Marufkhil fait partie de ceux qui résident au CAO depuis son ouverture, en avril. À 24 ans, cet Afghan a quitté son pays pour fuir la guerre. « Les Talibans ont tué mon père et, après, ils ont voulu que je vienne avec eux, tuer des gens », explique-t-il dans un anglais approximatif. « Ma famille m’a dit non, que ce n’était pas bien, que c’était du terrorisme. On m’a donné de l’argent pour que je parte. »

Seul et démuni, il a donc pris la route pour l’Europe, sans trop savoir où il mettait les pieds.
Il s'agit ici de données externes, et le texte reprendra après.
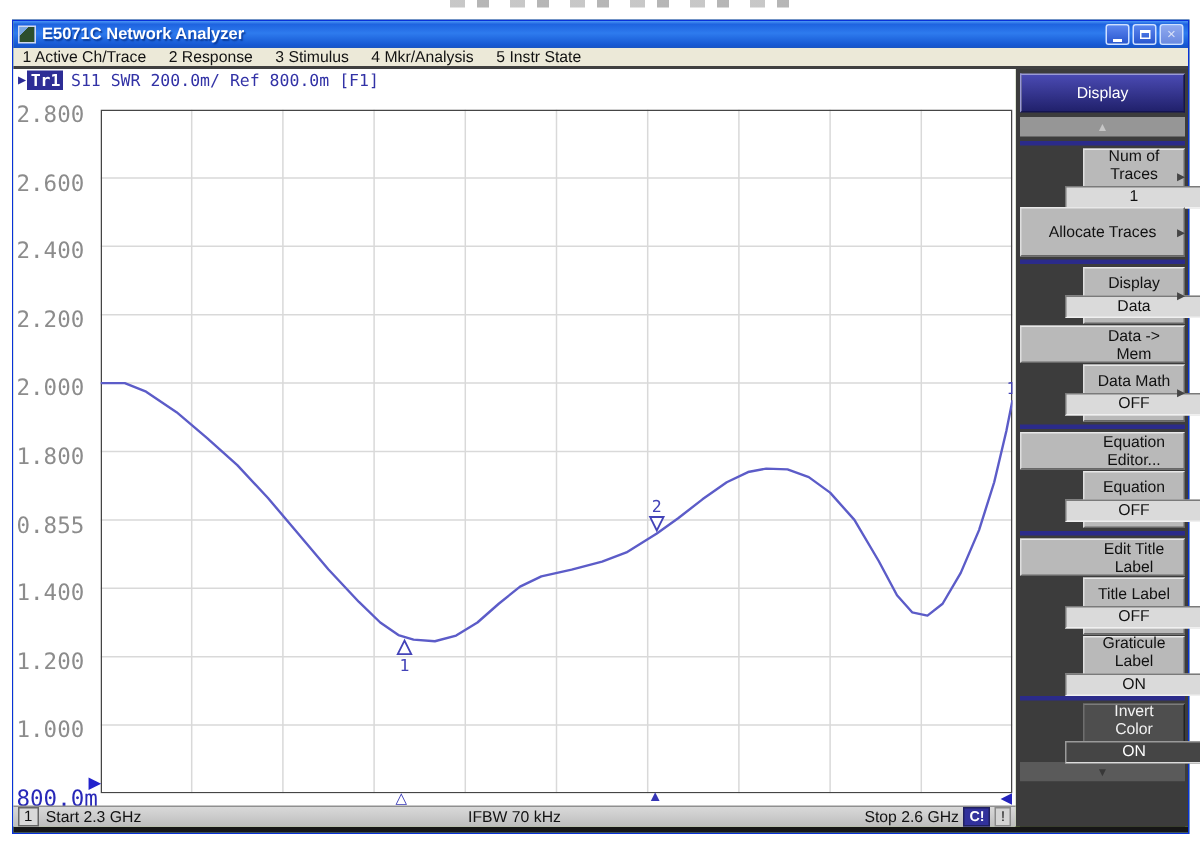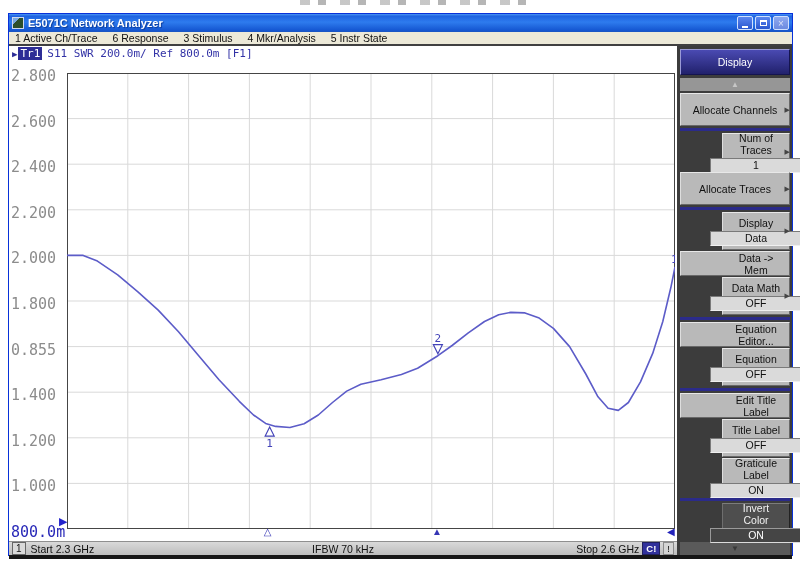--- a/index.html
+++ b/index.html
@@ -116,7 +116,7 @@
 
     <div id="menubar">
       <span class="menu-item">1 Active Ch/Trace</span>
-      <span class="menu-item">6 Response</span>
+      <span class="menu-item">2 Response</span>
       <span class="menu-item">3 Stimulus</span>
       <span class="menu-item">4 Mkr/Analysis</span>
       <span class="menu-item">5 Instr State</span>

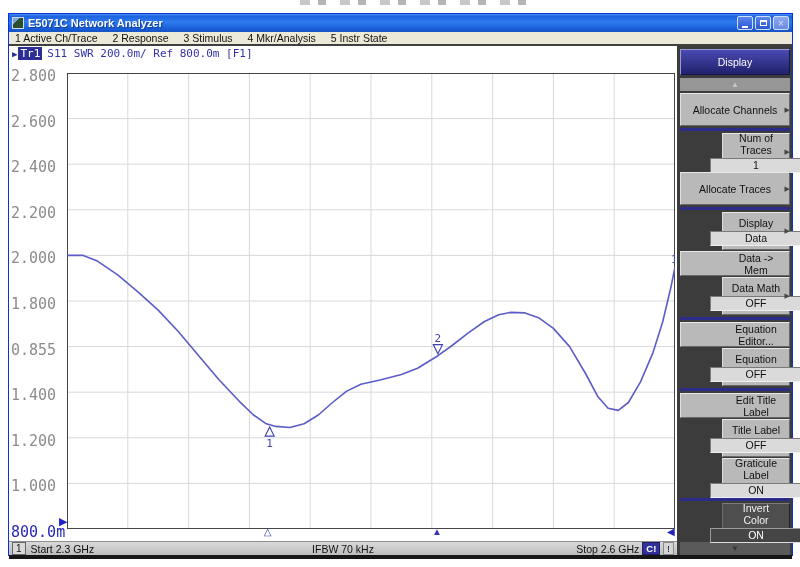--- a/index.html
+++ b/index.html
@@ -40,7 +40,7 @@
   #trace-bar { position:absolute; left:3px; top:1px; font-family:"DejaVu Sans Mono", monospace;
     font-size:11px; color:#3232a6; display:flex; align-items:center; white-space:pre; }
   #trace-bar .tr-ind { color:#2b2b96; margin-right:1px; font-size:9px; }
-  #trace-bar .tr-badge { background:#2d2d96; color:#ffffff; padding:0 2px; margin-right:5px; font-weight:normal; }
+  #trace-bar .tr-badge { background:#2d2d96; color:#ffffff; padding:0 2px; margin-right:5px; font-weight:bold; }
 
   
   #readout { position:absolute; left:66px; top:29px; font-family:"DejaVu Sans Mono", monospace;

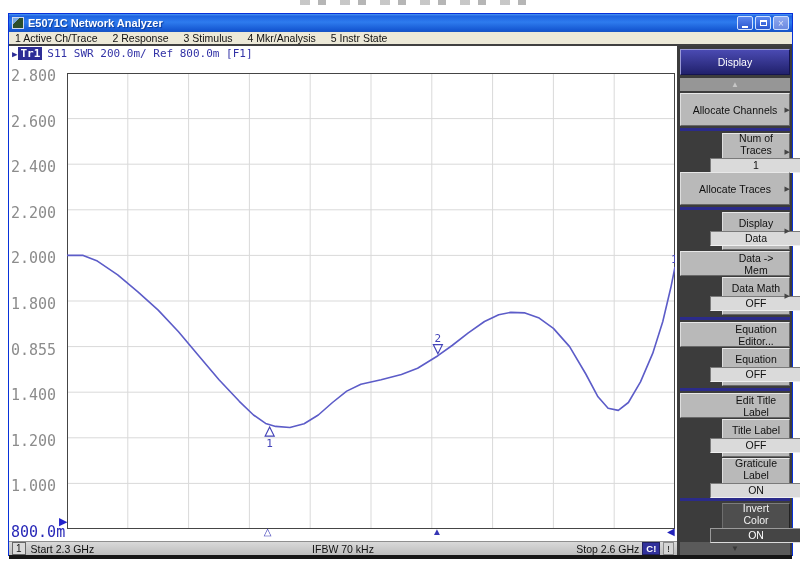--- a/index.html
+++ b/index.html
@@ -210,10 +210,6 @@
             <span>▲</span>
           </div>
 
-        <div class="sb-btn h2">
-          <span class="lbl">Allocate Channels</span>
-          <span class="sb-arrow">▶</span>
-        </div>
         <div class="sb-sep"></div>
 
         <div class="sb-btn hv">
Son voyage a duré deux ans. « Je suis passé par tous les pays, il fallait payer, à chaque fois… » Le jeune homme, fan de taekwondo, a finalement atterri à Grande-Synthe, au camp de la Linière. « Je voulais passer en Angleterre », précise-t-il.
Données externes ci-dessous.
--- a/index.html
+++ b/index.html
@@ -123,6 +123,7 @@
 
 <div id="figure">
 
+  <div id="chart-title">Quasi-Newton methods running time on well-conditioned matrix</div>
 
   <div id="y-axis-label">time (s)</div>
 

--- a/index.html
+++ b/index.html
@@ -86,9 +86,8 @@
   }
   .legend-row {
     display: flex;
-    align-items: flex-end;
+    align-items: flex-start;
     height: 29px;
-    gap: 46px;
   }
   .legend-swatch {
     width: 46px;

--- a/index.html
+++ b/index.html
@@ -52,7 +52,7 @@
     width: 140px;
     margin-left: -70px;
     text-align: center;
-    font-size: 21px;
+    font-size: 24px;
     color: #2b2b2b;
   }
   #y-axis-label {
Il y passera trois mois avant le terrible incendie qui a ravagé le camp en avril. Ce week-end là, entre 1 400 et 1 700 personnes se retrouvent sans abri durable.
Très vite, des solutions se mettent en place et les migrants sont acheminés vers des CAO de la région principalement. Marufkhil grimpe dans un bus. Direction : Lens.

Un appartement partagé avec d’autres afghans ; Depuis, il vit dans un appartement qu’il partage avec d’autres Afghans. Il a entamé des démarches pour pouvoir rester en France. « Avant, mon idée était de rejoindre l’Angleterre, mais, maintenant, je veux rester en France. » Son objectif : Paris, la capitale. Il n’y a jamais mis les pieds mais ses yeux s’illuminent quand il évoque la ville lumière. « Là-bas, j’ai des gens. Je ne serai plus seul. »

"Avant, c'était l'Angleterre. maintenant je veux rester en France."